• Task brief: From the line below containing "total: 29932.91 -> 29049.24" to the final line, print each line exactly as written. No pictures belong in the copy.

────────

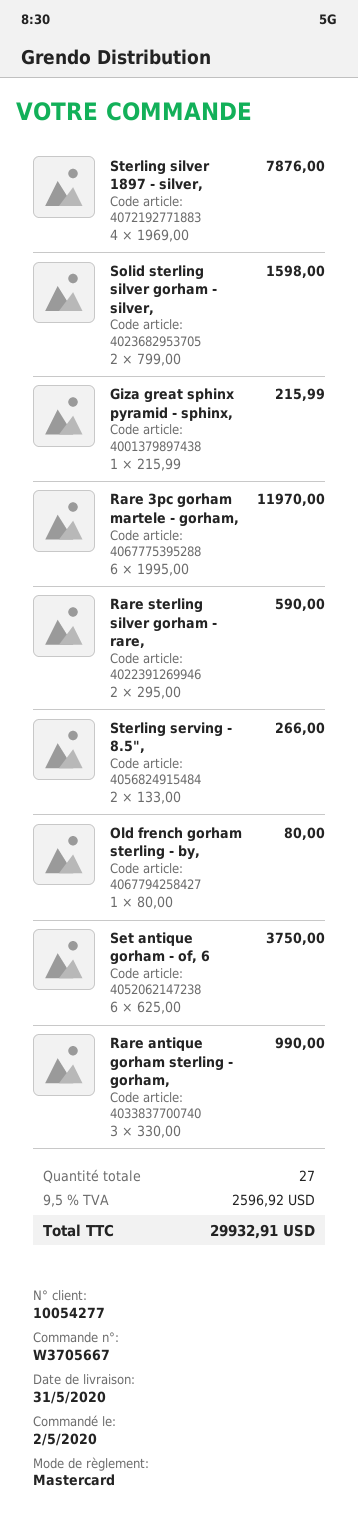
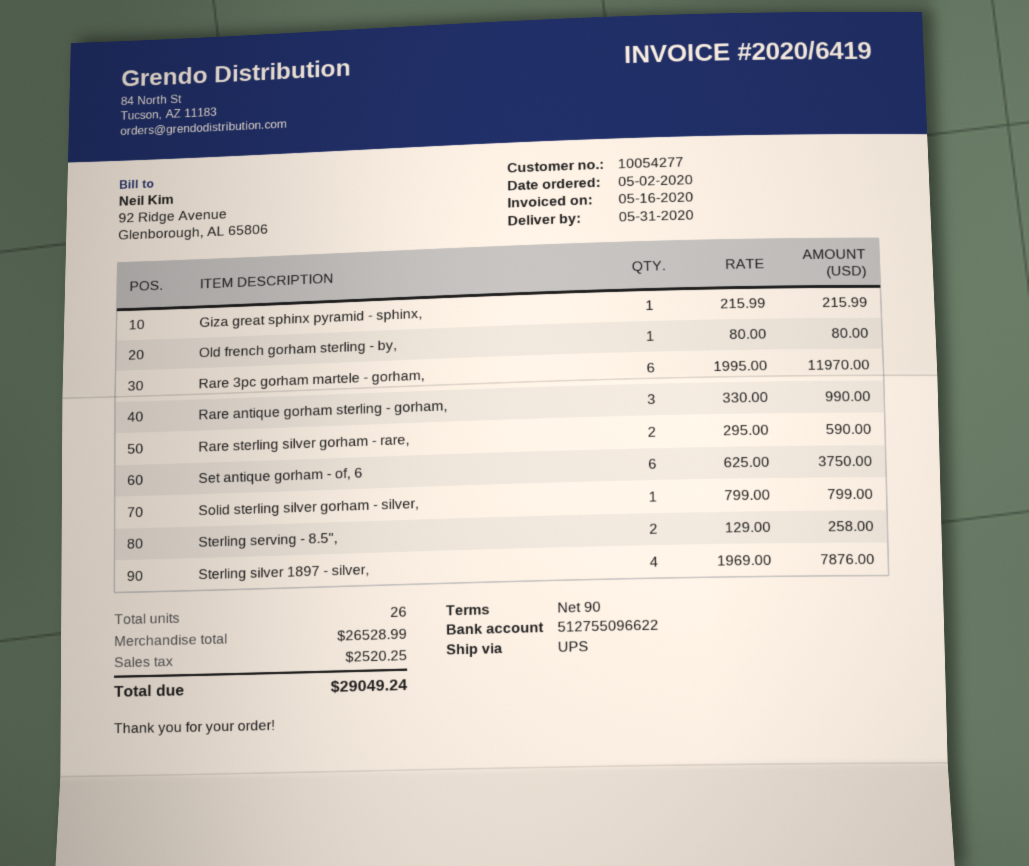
Solid sterling silver gorham - silver,: 2 x 799.00 = 1598.00 -> 1 x 799.00 = 799.00
Sterling serving - 8.5",: 2 x 133.00 = 266.00 -> 2 x 129.00 = 258.00
total quantity: 27 -> 26
tax: 2596.92 -> 2520.25
total: 29932.91 -> 29049.24

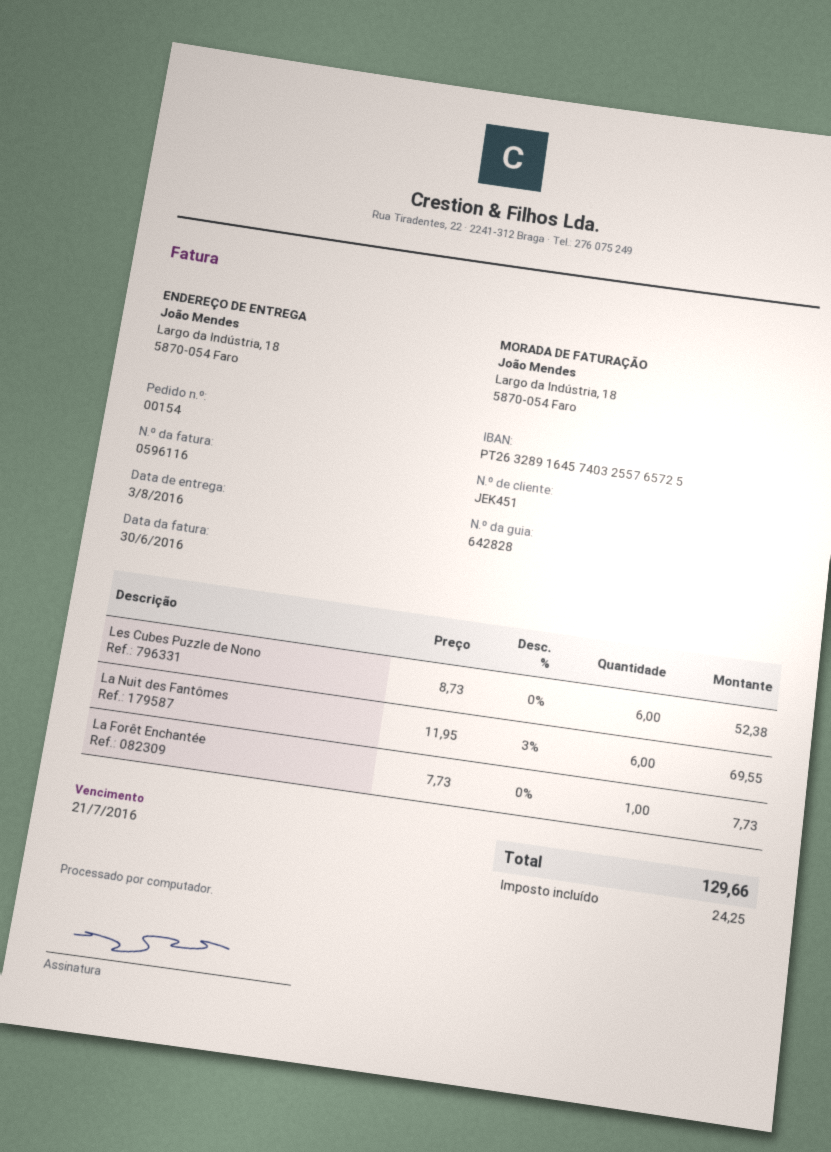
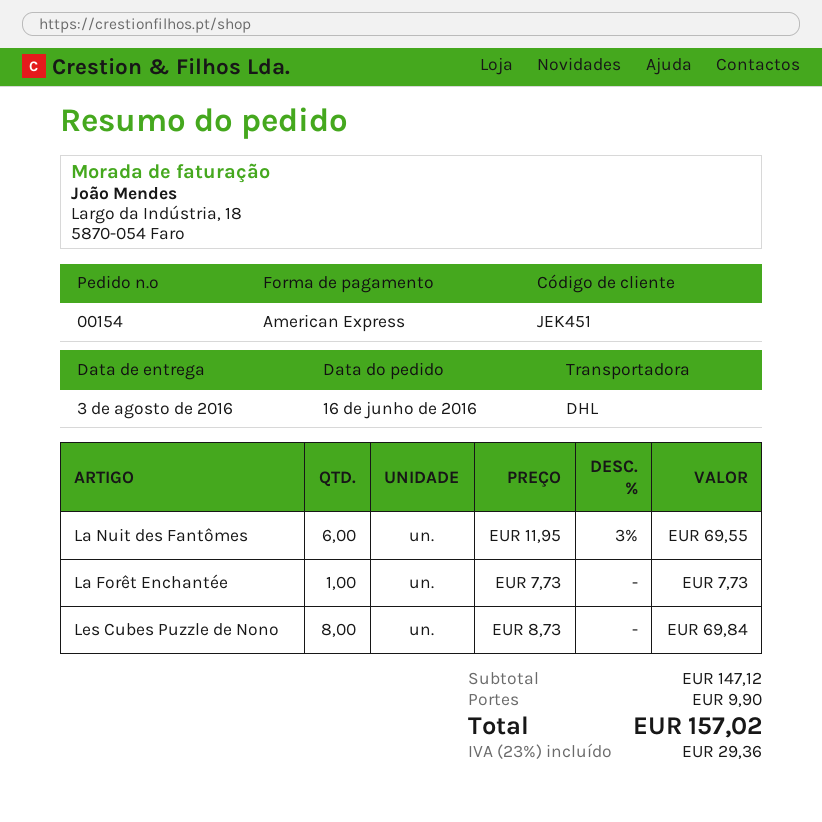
Les Cubes Puzzle de Nono: 6 x 8.73 = 52.38 -> 8 x 8.73 = 69.84
shipping: none -> 9.90
tax: 24.25 -> 29.36
total: 129.66 -> 157.02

────────

• Solution below:
total: 29932.91 -> 29049.24

Les Cubes Puzzle de Nono: 6 x 8.73 = 52.38 -> 8 x 8.73 = 69.84
shipping: none -> 9.90
tax: 24.25 -> 29.36
total: 129.66 -> 157.02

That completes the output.